▸ **What you will do**
Write out every line exactly, from the start of the records below to the line with "research and education.", and stop there. Don't write out the pictures.

════════════════

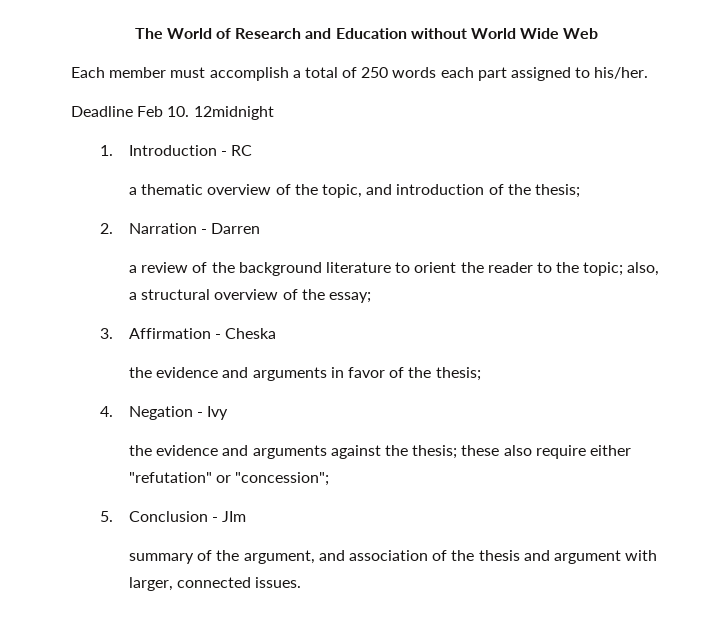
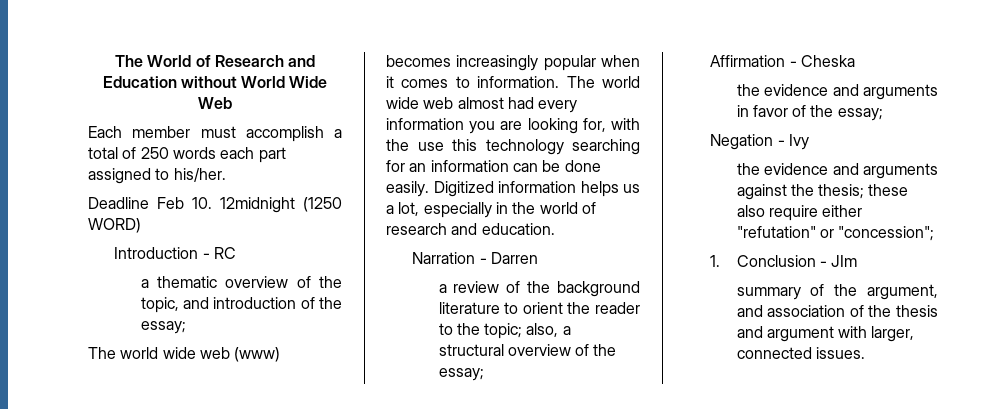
- Deadline Feb 10. 12midnight
- 1. Introduction - RC
+ Deadline Feb 10. 12midnight (1250 WORD)
+ Introduction - RC
- a thematic overview of the topic, and introduction of the thesis;
- 2. Narration - Darren
+ a thematic overview of the topic, and introduction of the essay;
+ The world wide web (www) becomes increasingly popular when it comes to information. The world wide web almost had every information you are looking for, with the use this technology searching for an information can be done easily. Digitized information helps us a lot, especially in the world of research and education.
+ Narration - Darren
- 3. Affirmation - Cheska
+ Affirmation - Cheska
- the evidence and arguments in favor of the thesis;
- 4. Negation - Ivy
+ the evidence and arguments in favor of the essay;
+ Negation - Ivy
- 5. Conclusion - JIm
+ 1. Conclusion - JIm

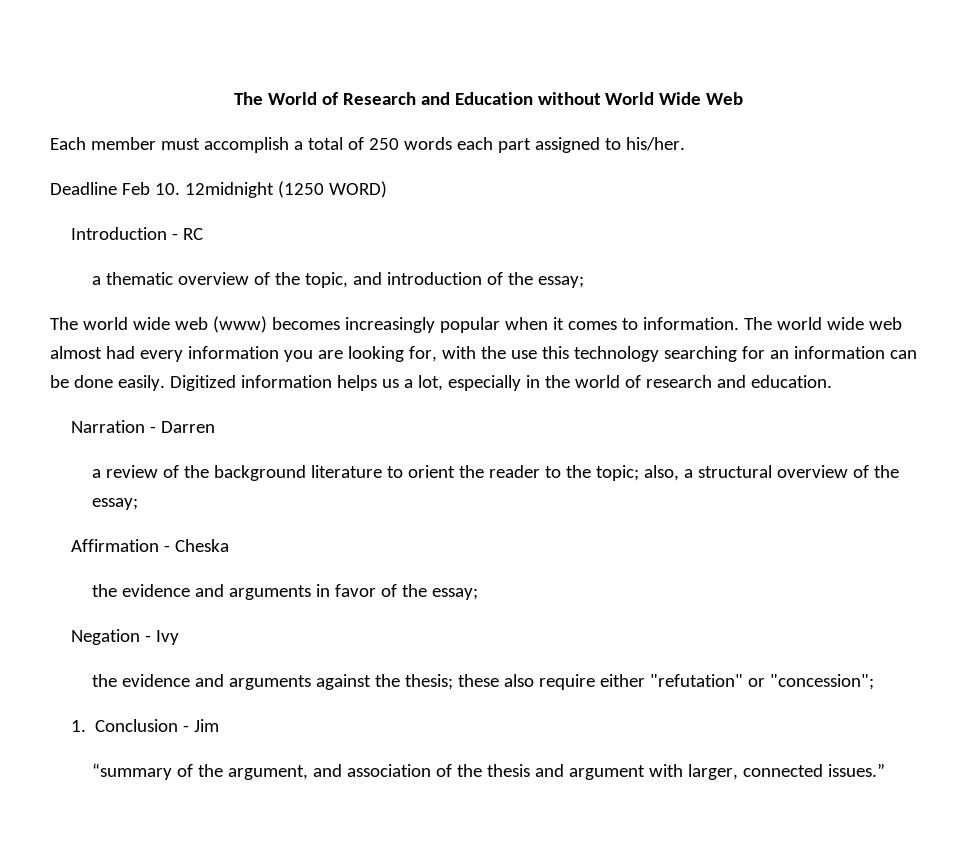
- 1. Conclusion - JIm
- summary of the argument, and association of the thesis and argument with larger, connected issues.
+ 1. Conclusion - Jim
+ “summary of the argument, and association of the thesis and argument with larger, connected issues.”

════════════════

▸ **Exercise solution**
- Deadline Feb 10. 12midnight
- 1. Introduction - RC
+ Deadline Feb 10. 12midnight (1250 WORD)
+ Introduction - RC
- a thematic overview of the topic, and introduction of the thesis;
- 2. Narration - Darren
+ a thematic overview of the topic, and introduction of the essay;
+ The world wide web (www) becomes increasingly popular when it comes to information. The world wide web almost had every information you are looking for, with the use this technology searching for an information can be done easily. Digitized information helps us a lot, especially in the world of research and education.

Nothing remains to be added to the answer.